## Work required
Give back exactly the stretch of data below from the line holding "ограничение в представлении" through the line holding "судопроизводстве, как уже", both ends included, and leave the remaining lines out.

## Records for the task

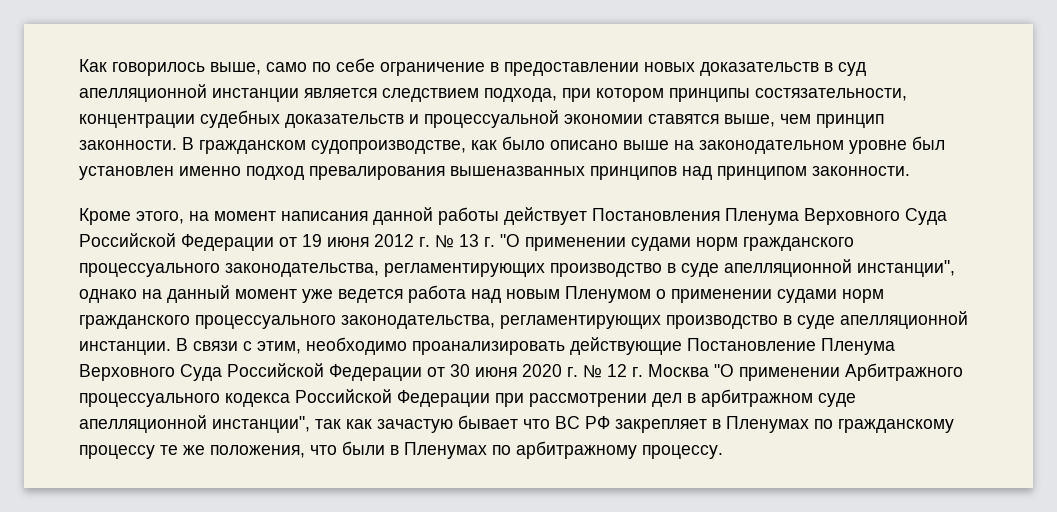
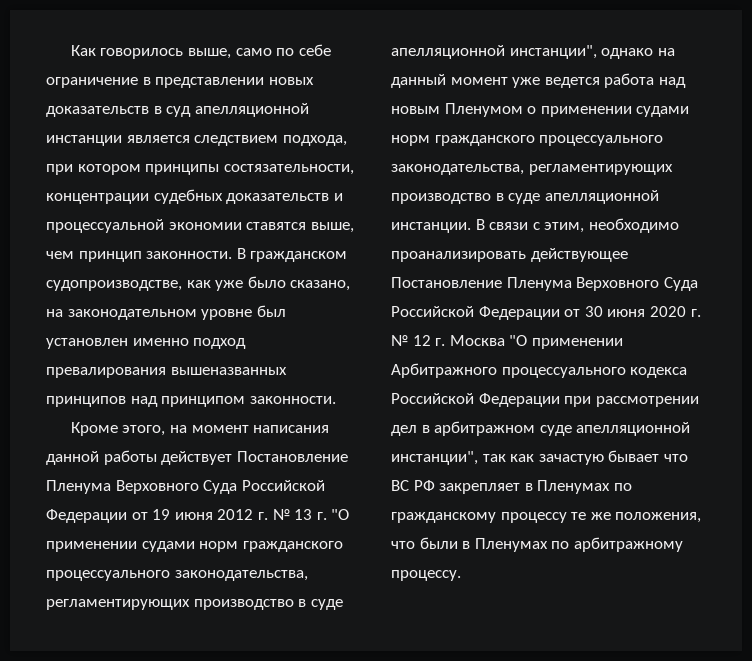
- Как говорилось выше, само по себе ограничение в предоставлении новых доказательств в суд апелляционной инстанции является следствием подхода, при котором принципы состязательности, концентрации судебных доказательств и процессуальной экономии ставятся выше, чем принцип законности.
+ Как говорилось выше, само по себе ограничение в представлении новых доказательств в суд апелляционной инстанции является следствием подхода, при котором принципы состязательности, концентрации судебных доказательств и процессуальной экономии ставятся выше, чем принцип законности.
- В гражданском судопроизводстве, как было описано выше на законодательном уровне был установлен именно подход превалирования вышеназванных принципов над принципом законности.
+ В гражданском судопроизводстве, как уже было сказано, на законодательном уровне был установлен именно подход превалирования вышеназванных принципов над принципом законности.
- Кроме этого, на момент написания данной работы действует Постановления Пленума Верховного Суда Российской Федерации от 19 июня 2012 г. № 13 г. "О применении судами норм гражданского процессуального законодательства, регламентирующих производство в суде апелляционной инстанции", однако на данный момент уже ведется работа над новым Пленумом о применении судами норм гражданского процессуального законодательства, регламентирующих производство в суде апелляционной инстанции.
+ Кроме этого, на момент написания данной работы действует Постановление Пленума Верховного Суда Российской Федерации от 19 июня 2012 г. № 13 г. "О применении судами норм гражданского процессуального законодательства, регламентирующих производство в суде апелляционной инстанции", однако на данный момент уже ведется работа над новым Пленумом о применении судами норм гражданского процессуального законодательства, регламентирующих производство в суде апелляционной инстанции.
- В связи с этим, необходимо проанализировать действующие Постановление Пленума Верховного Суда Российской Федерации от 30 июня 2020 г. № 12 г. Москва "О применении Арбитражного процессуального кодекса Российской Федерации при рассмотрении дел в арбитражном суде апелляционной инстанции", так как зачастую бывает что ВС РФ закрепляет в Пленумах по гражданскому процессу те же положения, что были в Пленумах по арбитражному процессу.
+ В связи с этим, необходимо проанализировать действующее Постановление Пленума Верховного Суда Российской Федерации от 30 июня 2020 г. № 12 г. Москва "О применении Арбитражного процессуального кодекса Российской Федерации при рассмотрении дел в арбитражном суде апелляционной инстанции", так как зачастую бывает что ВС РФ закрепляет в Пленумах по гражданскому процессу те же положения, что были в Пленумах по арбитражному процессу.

* * *

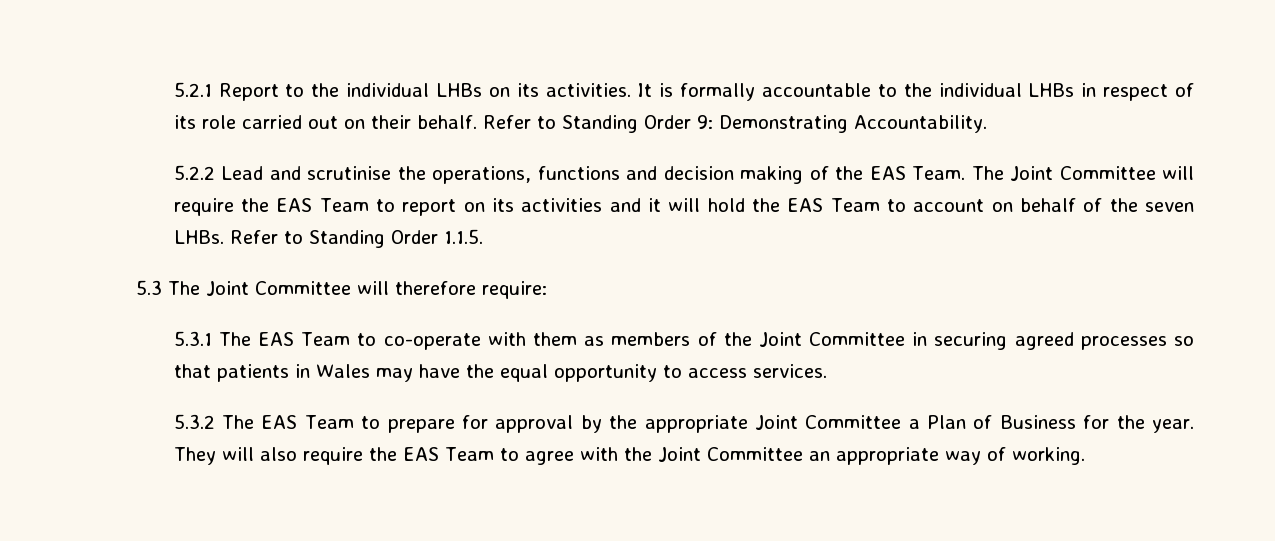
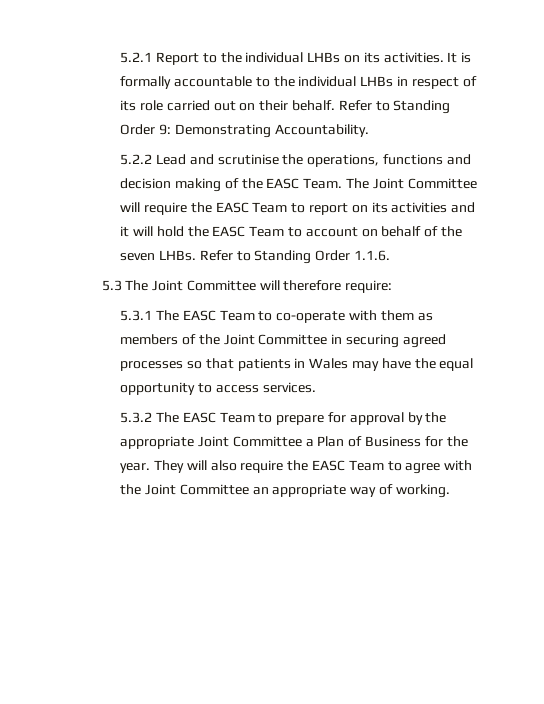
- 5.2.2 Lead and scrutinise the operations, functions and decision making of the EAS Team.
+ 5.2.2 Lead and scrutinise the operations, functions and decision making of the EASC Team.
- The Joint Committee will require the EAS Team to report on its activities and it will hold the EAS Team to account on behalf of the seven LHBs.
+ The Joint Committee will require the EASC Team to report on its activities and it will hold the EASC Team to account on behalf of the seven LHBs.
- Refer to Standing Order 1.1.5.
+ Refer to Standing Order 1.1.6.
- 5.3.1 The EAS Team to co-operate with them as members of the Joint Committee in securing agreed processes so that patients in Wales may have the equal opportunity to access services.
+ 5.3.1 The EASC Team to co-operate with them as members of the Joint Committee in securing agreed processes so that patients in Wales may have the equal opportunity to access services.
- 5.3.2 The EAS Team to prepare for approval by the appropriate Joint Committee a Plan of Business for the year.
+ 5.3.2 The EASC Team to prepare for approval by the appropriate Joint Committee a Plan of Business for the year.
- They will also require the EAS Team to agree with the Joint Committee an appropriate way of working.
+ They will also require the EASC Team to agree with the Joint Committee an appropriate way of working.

## Problem solution
+ Как говорилось выше, само по себе ограничение в представлении новых доказательств в суд апелляционной инстанции является следствием подхода, при котором принципы состязательности, концентрации судебных доказательств и процессуальной экономии ставятся выше, чем принцип законности.
- В гражданском судопроизводстве, как было описано выше на законодательном уровне был установлен именно подход превалирования вышеназванных принципов над принципом законности.
+ В гражданском судопроизводстве, как уже было сказано, на законодательном уровне был установлен именно подход превалирования вышеназванных принципов над принципом законности.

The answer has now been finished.